Chemists are hungry for change
Martin Burke, University of Illinois at Urbana-Champaign
However, robots are starting to beat chemists at their own game. An automated flow reactor optimises a reaction in only one day – a task that might take a human chemists weeks or even months. Smart systems like the drug discovery robot Eve combine lab skills and artificial intelligence to test and modify a given hypothesis.

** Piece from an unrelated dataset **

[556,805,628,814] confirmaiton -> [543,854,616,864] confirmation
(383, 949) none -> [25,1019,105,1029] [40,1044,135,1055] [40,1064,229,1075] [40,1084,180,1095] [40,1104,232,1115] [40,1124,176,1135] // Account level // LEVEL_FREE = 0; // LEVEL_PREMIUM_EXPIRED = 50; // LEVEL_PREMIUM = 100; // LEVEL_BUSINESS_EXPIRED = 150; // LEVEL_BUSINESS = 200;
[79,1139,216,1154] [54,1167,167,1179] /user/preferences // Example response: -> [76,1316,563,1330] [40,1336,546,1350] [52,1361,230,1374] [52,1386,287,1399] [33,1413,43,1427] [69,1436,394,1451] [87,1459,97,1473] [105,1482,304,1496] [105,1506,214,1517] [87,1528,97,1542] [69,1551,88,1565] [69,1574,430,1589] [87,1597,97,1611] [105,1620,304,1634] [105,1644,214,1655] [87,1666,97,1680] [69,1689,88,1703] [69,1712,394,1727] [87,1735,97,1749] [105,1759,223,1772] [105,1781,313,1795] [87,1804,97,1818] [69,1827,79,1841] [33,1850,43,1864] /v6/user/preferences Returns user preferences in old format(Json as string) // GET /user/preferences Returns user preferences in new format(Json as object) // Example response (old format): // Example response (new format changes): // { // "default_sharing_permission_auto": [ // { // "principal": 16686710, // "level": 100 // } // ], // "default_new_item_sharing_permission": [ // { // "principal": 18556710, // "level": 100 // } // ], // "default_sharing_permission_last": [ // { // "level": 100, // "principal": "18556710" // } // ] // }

‘Chemists are hungry for change,’ declares Martin Burke from the University of Illinois at Urbana-Champaign, US. Having built a small molecule synthesiser, Burke is one of the scientists embracing automation and robotics – technology that might not only free chemists from some of the more tedious parts of their work, but completely change the way molecules are made. Eventually, Burke and others believe, advanced synthesis robots will entirely replace human lab workers.
Time invested versus time saved
Already, automation has played an important part in making small-scale synthesis more efficient. Descendants of Unimate, the first industrial robotic arm patented in 1961, now transfer vials and tubes into analytical machines or dispense amounts of liquid too small for human hands to handle. Over the last few decades, machines carrying out more sophisticated tasks like column chromatography have become affordable and widespread.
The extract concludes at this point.